A Lesson Learned Through Service
By Jonas Hayes

While involved with various service-learning activities at Tusculum, Jonas Hayes (a senior from Akron, Ohio) developed a strong friendship with Bogle Smith, an artisan and former farmer in Greene County. Smith's corn shuck angels, made from a Hawaiian model, fill her apartment. Corn shuck dolls are a traditional folk art.

Through the service-learning component of Tusculum College, students are given a hands-on, practical education and often learn to see new sides of themselves. The idea behind service-learning is that education will help every person come to know what he or she, as an individual, has to offer the community.

Service-learning adds much to one’s education, for students are able to realize the gifts they have to offer to a community or an individual. However, service-learning adds another crucial component to one’s education. Service-learning raises a level of consciousness about what it means to another person to give them any amount of one’s time; it can cause a transformation within the student that cannot be gained in the classroom setting.
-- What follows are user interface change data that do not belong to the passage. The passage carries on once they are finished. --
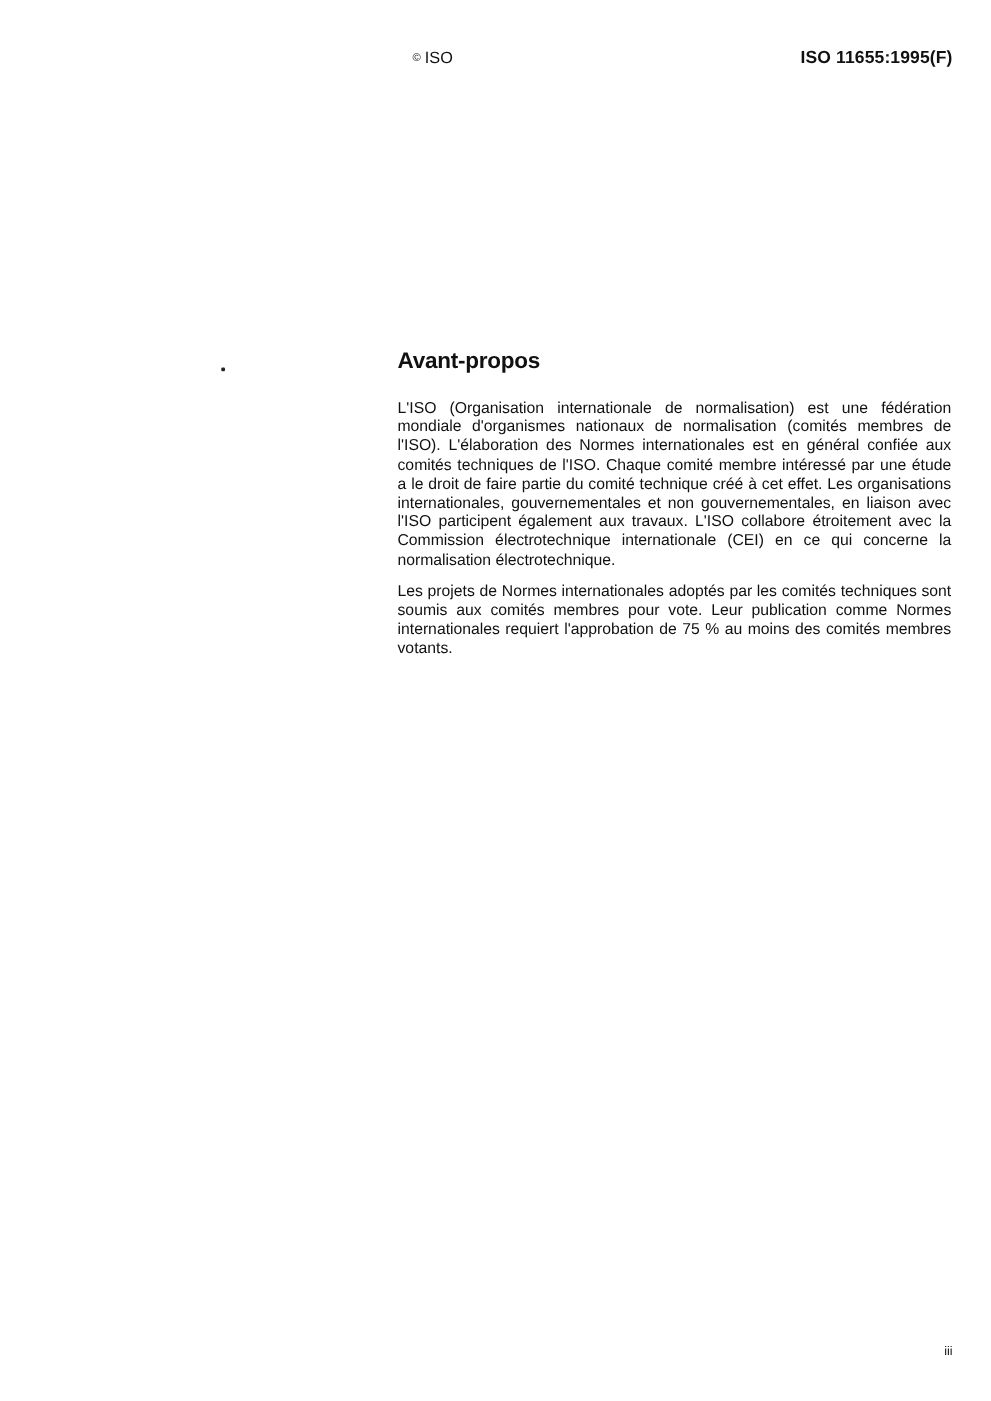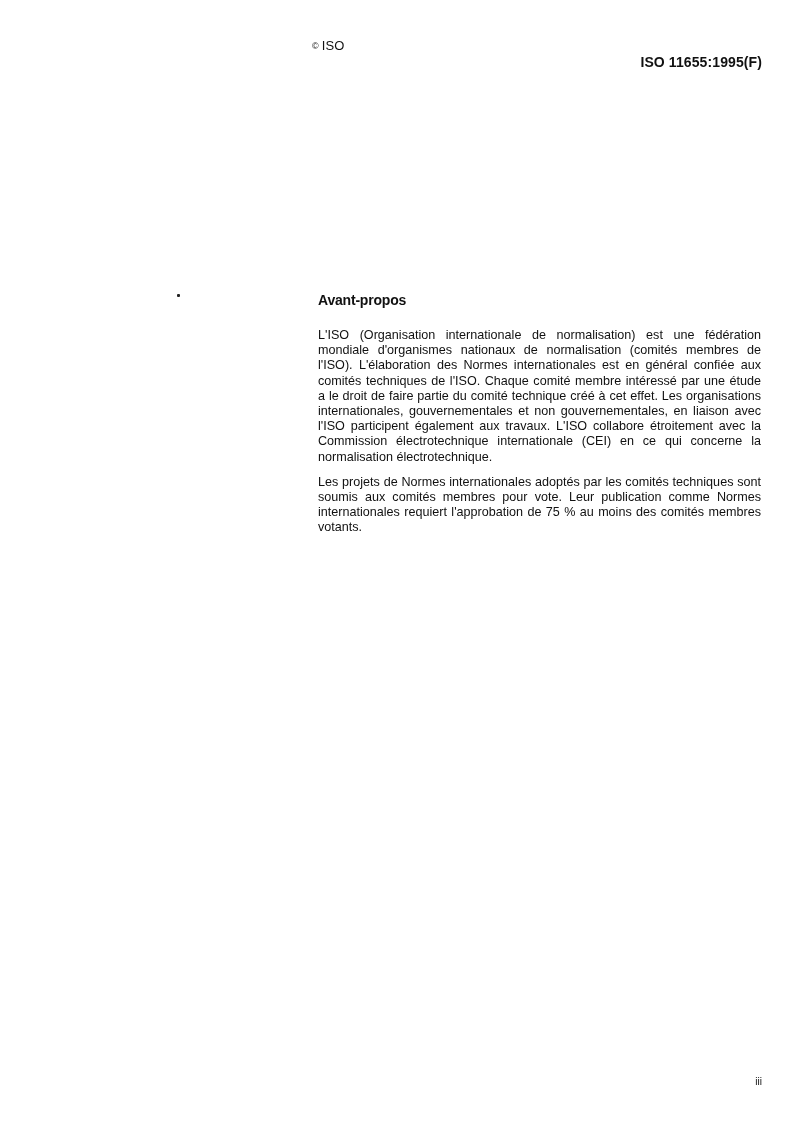"© ISO" .header-left { left: 312px -> 330px }
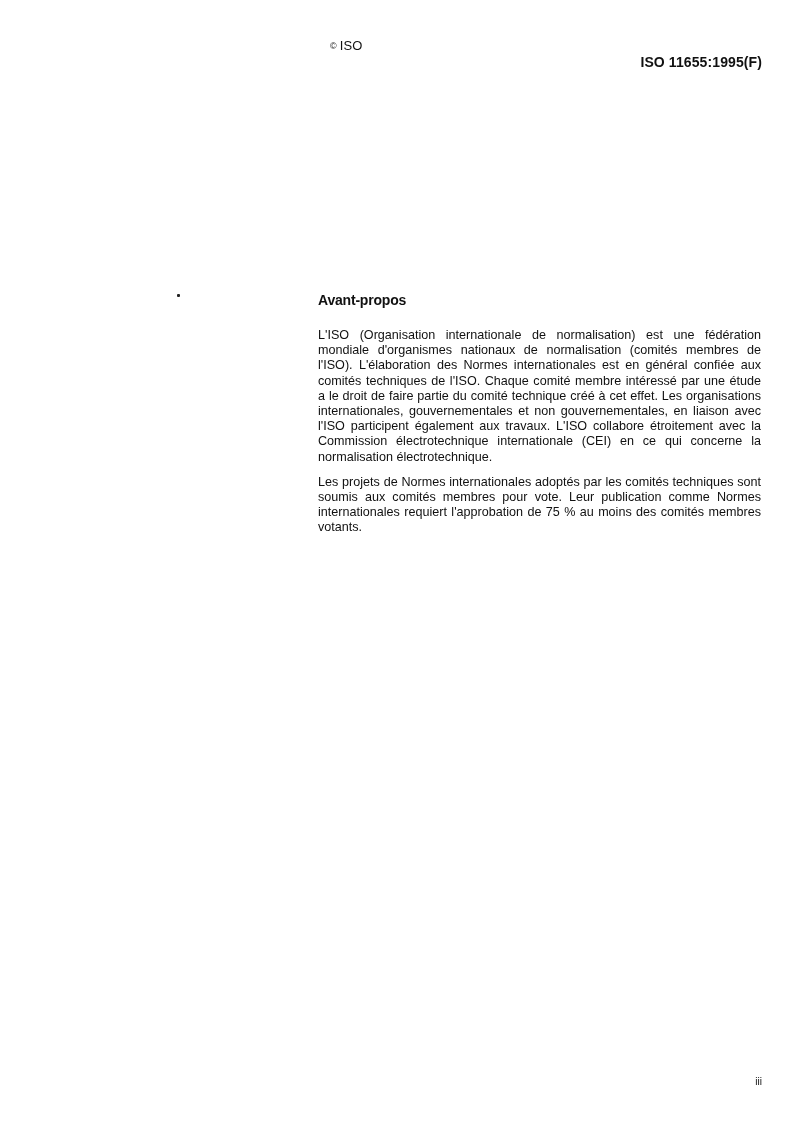"ISO 11655:1995(F)" .header-right { margin-top: 17px -> none }
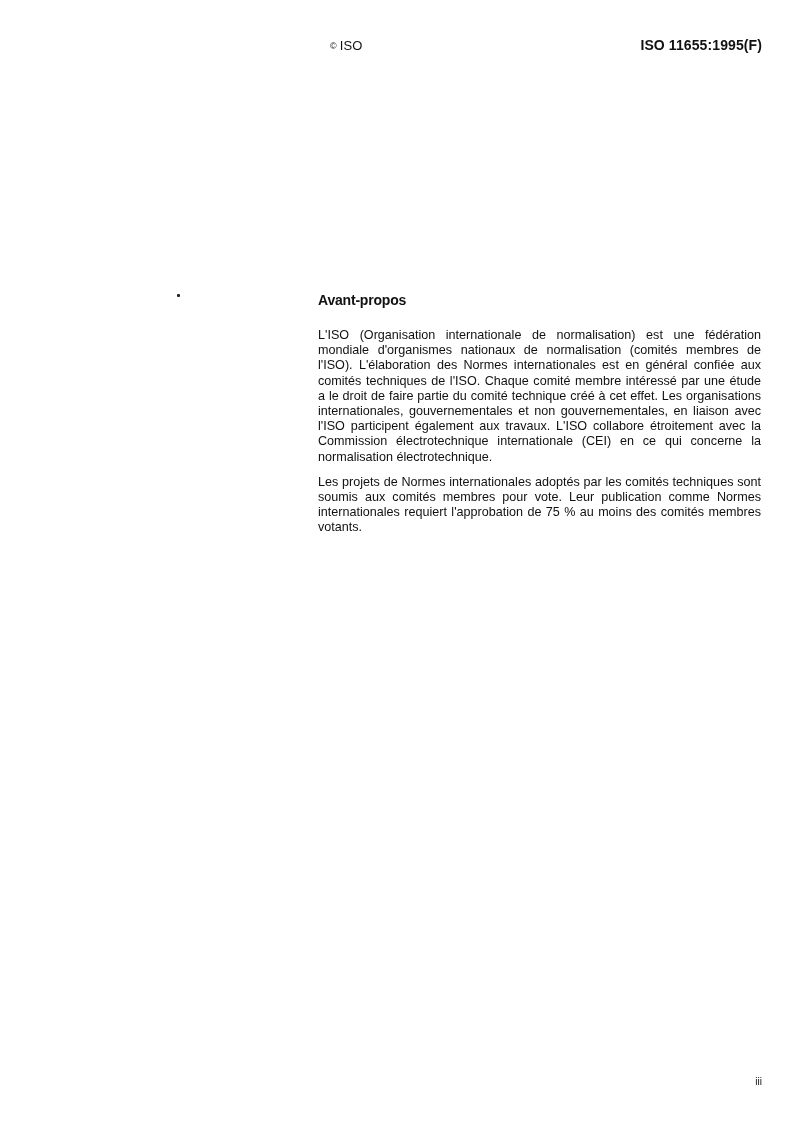"Avant-propos" .title { font-size: 14px -> 18px; margin: 16px 0 20px 0 -> 2px 0 20px 0 }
This past year I learned this important lesson through conducting a service-learning project of my own. In this project I collected oral histories from the oldest living generation of farmers throughout Greene County, Tennessee. Through these stories I saw a life that was very different from my own, for I grew up without being exposed to many farmers—and I rarely talked at great length with the farmers I did know. However, upon collecting my first oral history with a Greene County farmer, I saw a kind of intelligence that I had not previously encountered. I also saw something which that person had in his life that I desired in my own life. He spoke of his connection to the land and how the land itself had impacted his life so profoundly. Previous to these interviews I conducted, I had absolutely no understanding that anyone could connect himself/herself to the land. As a child, and through part of my adult life, I believed that the only profound, life-changing connections people had were with other people. It was completely alien to me that the land itself could have an influence on another person and that there could be such a spiritual connection between a person and the land.

When I look back on my life I see that I have spent most of my life in buildings, and I realize there is something I am missing out on by spending most of my time under light bulbs.

While in the midst of collecting stories and oral histories from local farmers, one friend had asked me, “How can you relate so well to the farmers when you have lived a totally different life?” When I was asked this question I began to realize not only the importance in talking to someone who is different from you, but also in sharing these experiences with my fellow students and the rest of the community. So I decided to set up experiences for what turned out to be seven of my fellow students to collect stories from Greene County farmers.

Initiating and conducting a project that truly meant a great deal to me gave me a greater understanding of what a person can do with his or her life and how one can affect another’s life. Both the students and the farmers seemed truly blessed in their own way. The farmers were so happy to tell their stories, and they were so happy to know that someone was interested in them for who they were. The students felt lucky that they could be a part of that person’s life while listening to their stories, and that they were able to hear of a life of great beauty and value that was, in fact, very different from their own.